Dr. Sally Rosengren is a genetics specialist at UCONN Health Center and Connecticut Children’s Medical Center. She has been following Diana’s case and says the possibility exists that there might never be an exact answer as to what is wrong with her.

“In my field, which is genetics, it’s an all too frequent occurrence that we just don’t have an answer,” Dr. Rosengren said.

What they do know, is that if it is indeed a mitochondrial disorder, there isn’t a cure. Both doctors said the condition can be treated to help provide a better quality of life, but the long term outlook is not good.

“There are mitochondrial disorders that have a severe and devastating  impact early on in life, well younger than Diana is now, and there are some for whom these signs and symptoms are slower,” said Dr. Rosengren.
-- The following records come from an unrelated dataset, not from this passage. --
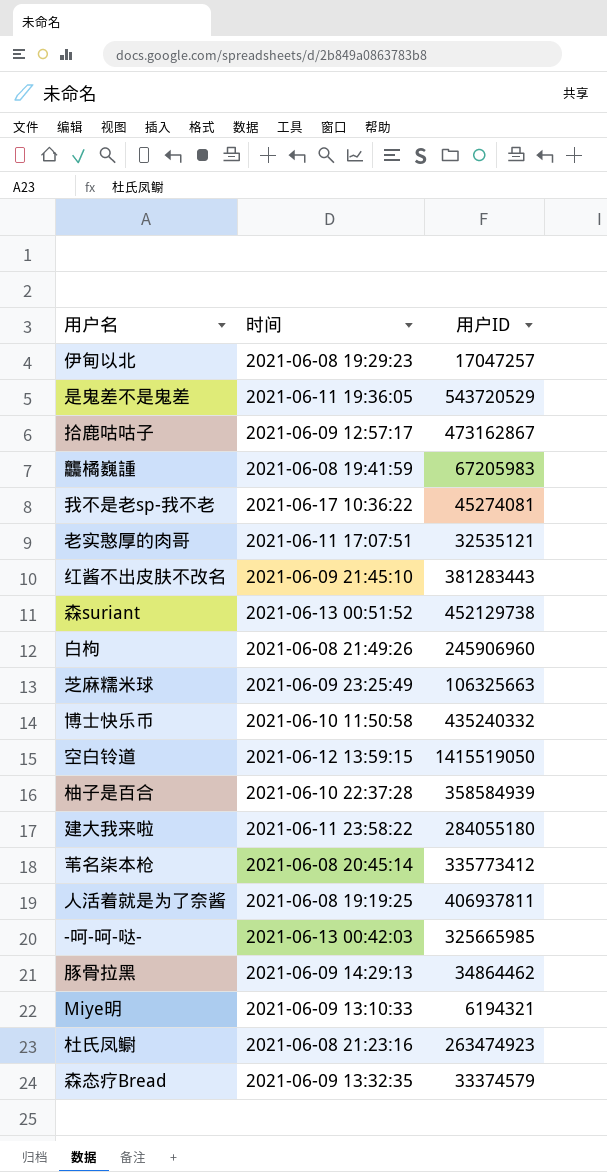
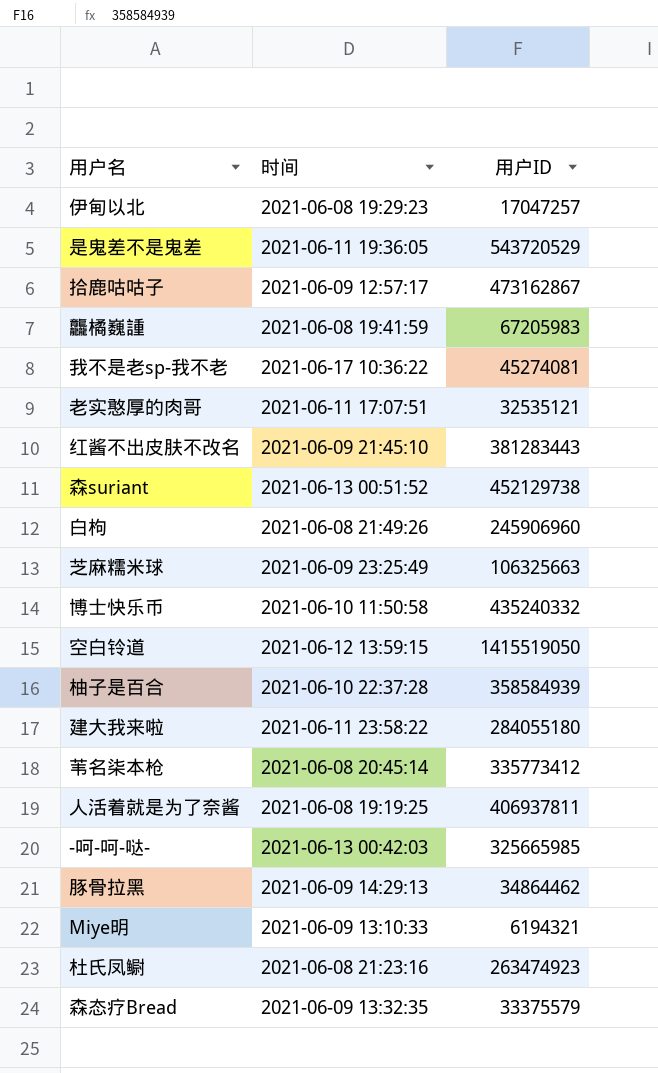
森态疗Bread | 用户ID: 33374579 -> 33375579

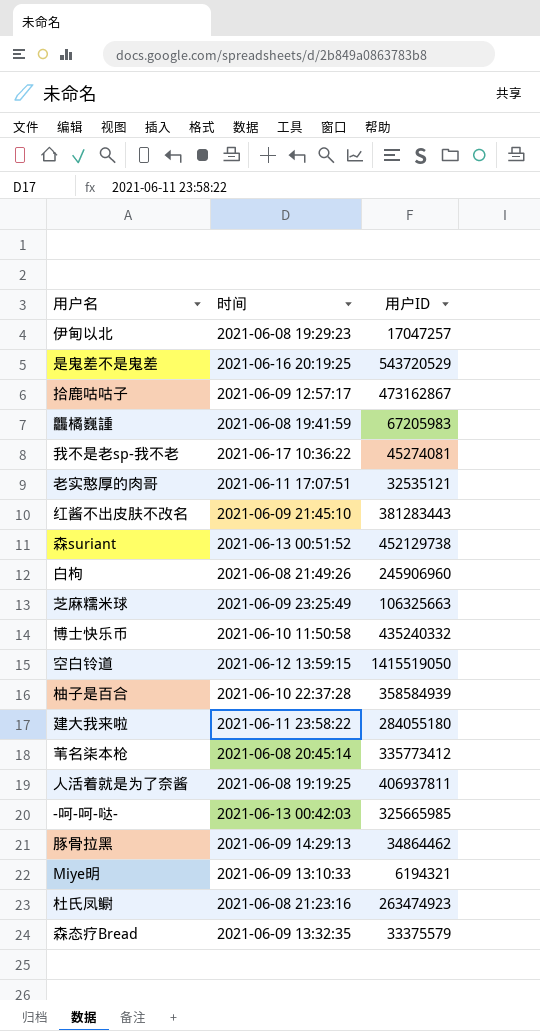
是鬼差不是鬼差 | 时间: 2021-06-11 19:36:05 -> 2021-06-16 20:19:25

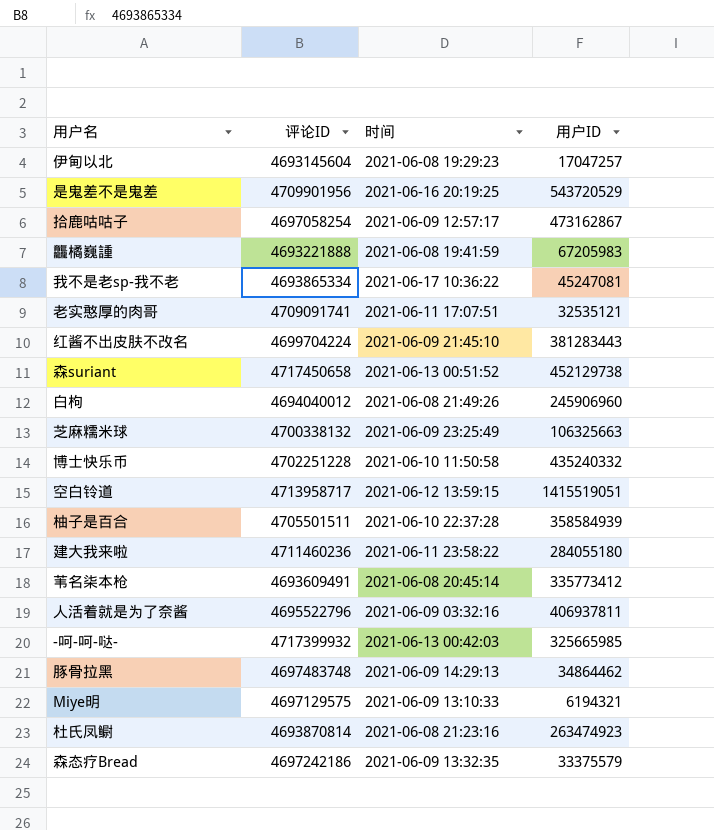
column 评论ID | position: none -> 2
我不是老sp-我不老 | 用户ID: 45274081 -> 45247081
空白铃道 | 用户ID: 1415519050 -> 1415519051
人活着就是为了奈酱 | 时间: 2021-06-08 19:19:25 -> 2021-06-09 03:32:16

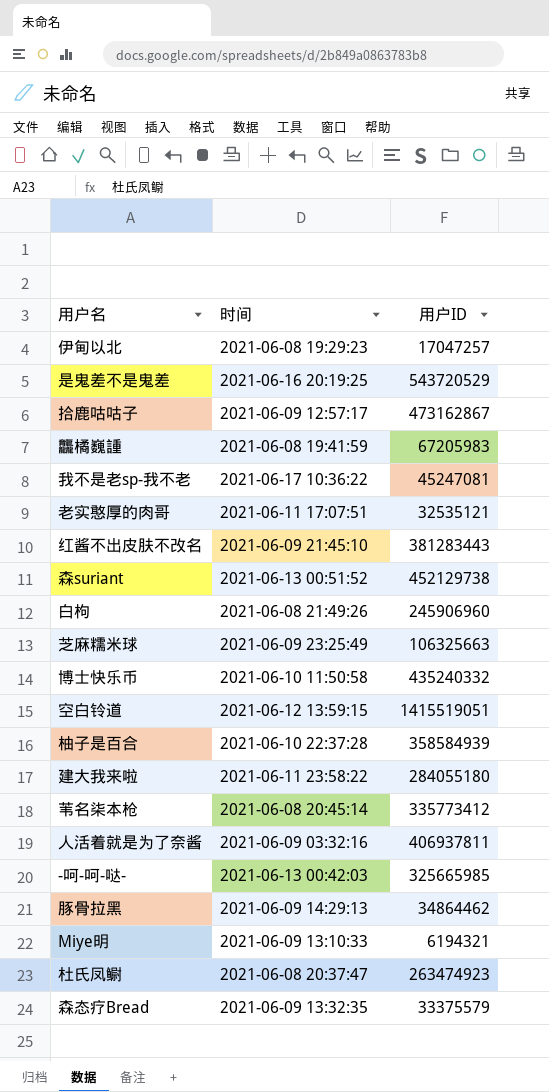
column 评论ID | position: 2 -> none
杜氏凤鳚 | 时间: 2021-06-08 21:23:16 -> 2021-06-08 20:37:47

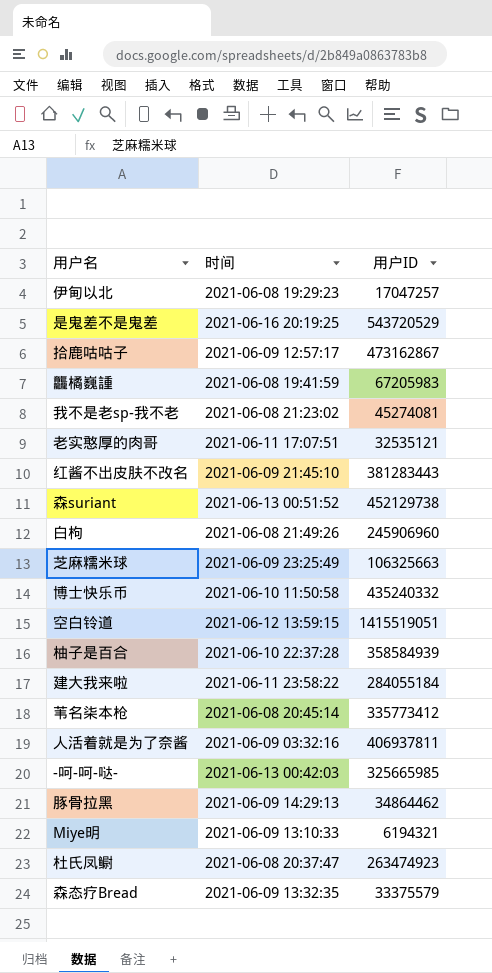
我不是老sp-我不老 | 时间: 2021-06-17 10:36:22 -> 2021-06-08 21:23:02
我不是老sp-我不老 | 用户ID: 45247081 -> 45274081
建大我来啦 | 用户ID: 284055180 -> 284055184

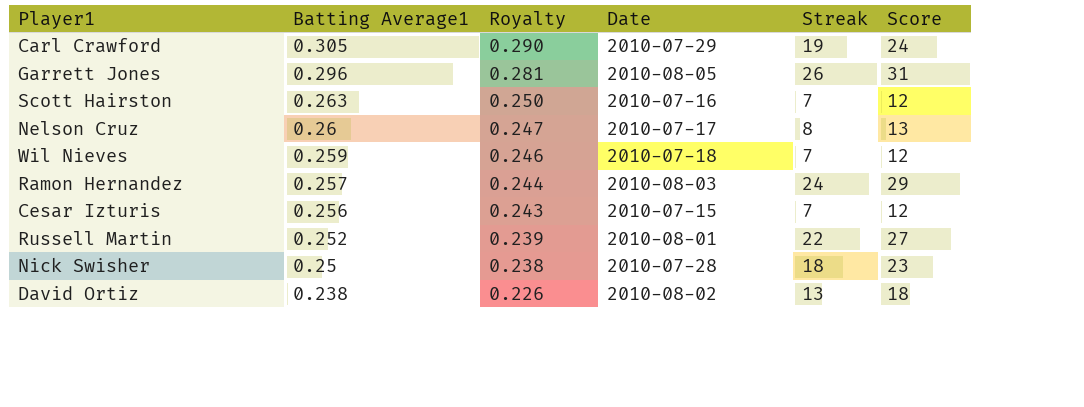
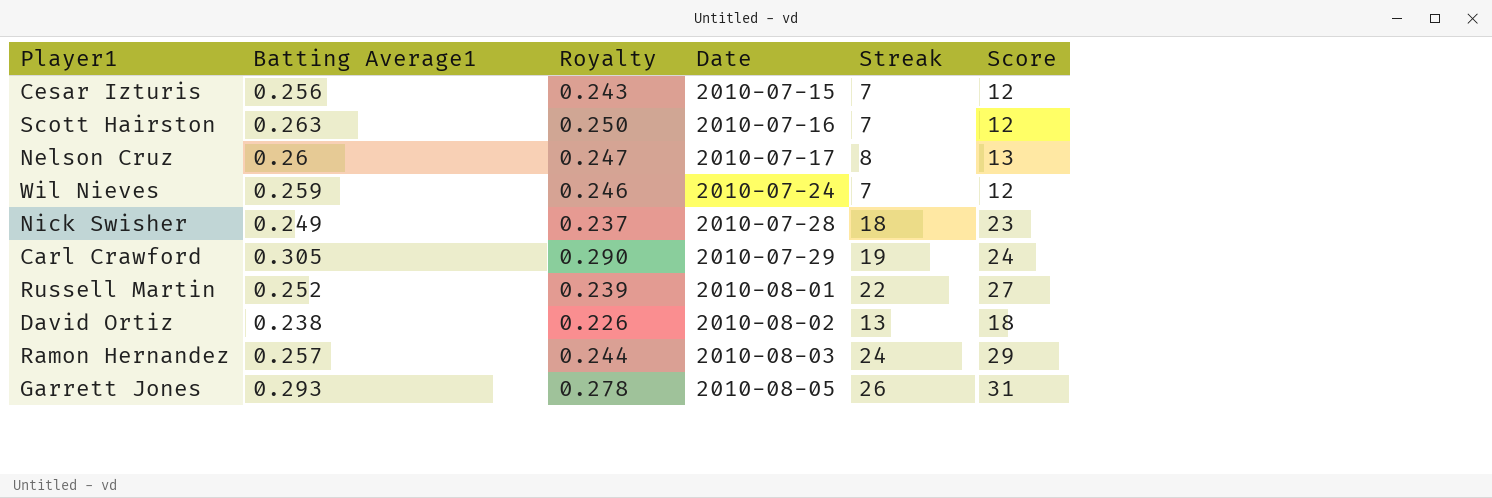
row order: Batting Average1 descending -> Date ascending
Wil Nieves | Date: 2010-07-18 -> 2010-07-24
Nick Swisher | Batting Average1: 0.25 -> 0.249
Nick Swisher | Royalty: 0.238 -> 0.237
Garrett Jones | Batting Average1: 0.296 -> 0.293
Garrett Jones | Royalty: 0.281 -> 0.278

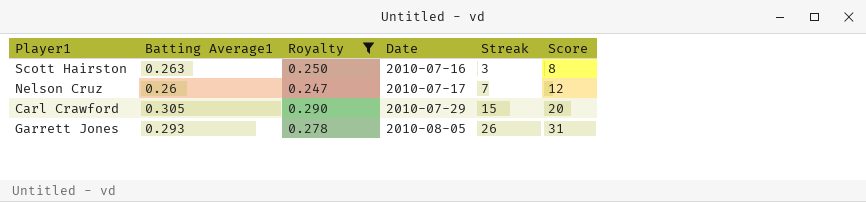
filter: none -> Royalty >= 0.247
Scott Hairston | Streak: 7 -> 3
Scott Hairston | Score: 12 -> 8
Nelson Cruz | Streak: 8 -> 7
Nelson Cruz | Score: 13 -> 12
Carl Crawford | Streak: 19 -> 15
Carl Crawford | Score: 24 -> 20

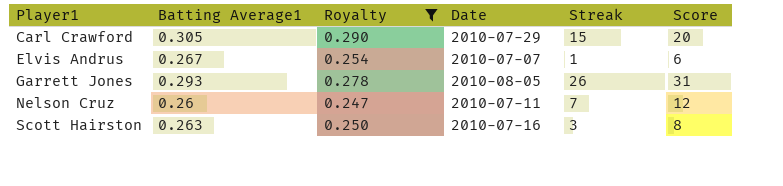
row order: Date ascending -> Player1 ascending
row Elvis Andrus: none -> 0.267 | 0.254 | 2010-07-07 | 1 | 6
Nelson Cruz | Date: 2010-07-17 -> 2010-07-11

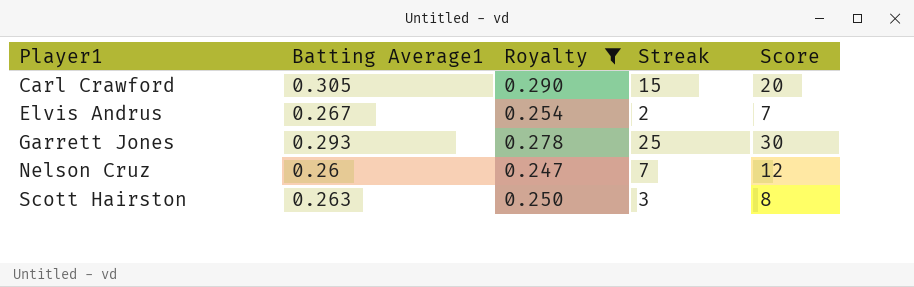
column Date | position: 4 -> none
Elvis Andrus | Streak: 1 -> 2
Elvis Andrus | Score: 6 -> 7
Garrett Jones | Streak: 26 -> 25
Garrett Jones | Score: 31 -> 30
All of this uncertainty has Diana’s parents on edge, wondering what happens next.

“It’s frustrating to sit there and watch your daughter go through this, or any of your kids go through this, and not have an answer,” said Justin Eldridge, Diana’s father.

“It’s hard because she’s, you know, very average. I don’t like the word normal. She’s very average thinking and she’s happy and now she’s healthy, knock on wood, and it’s just hard to know that one day she won’t be here anymore,” said Joanna Eldridge.

Dr. Rosengren said more tests will be conducted to help determine if indeed Diana does have a mitochondrial disorder and suggested Diana be seen by a mitochondrial specialist. All of this comes with added expenses, something the family is struggling with since they have four other children at home that need attention too.

The family says they will do whatever is necessary to help find an answer.

“Any expense will not be spared for her. We will go wherever we have to go to get her what she needs,” said Joanna.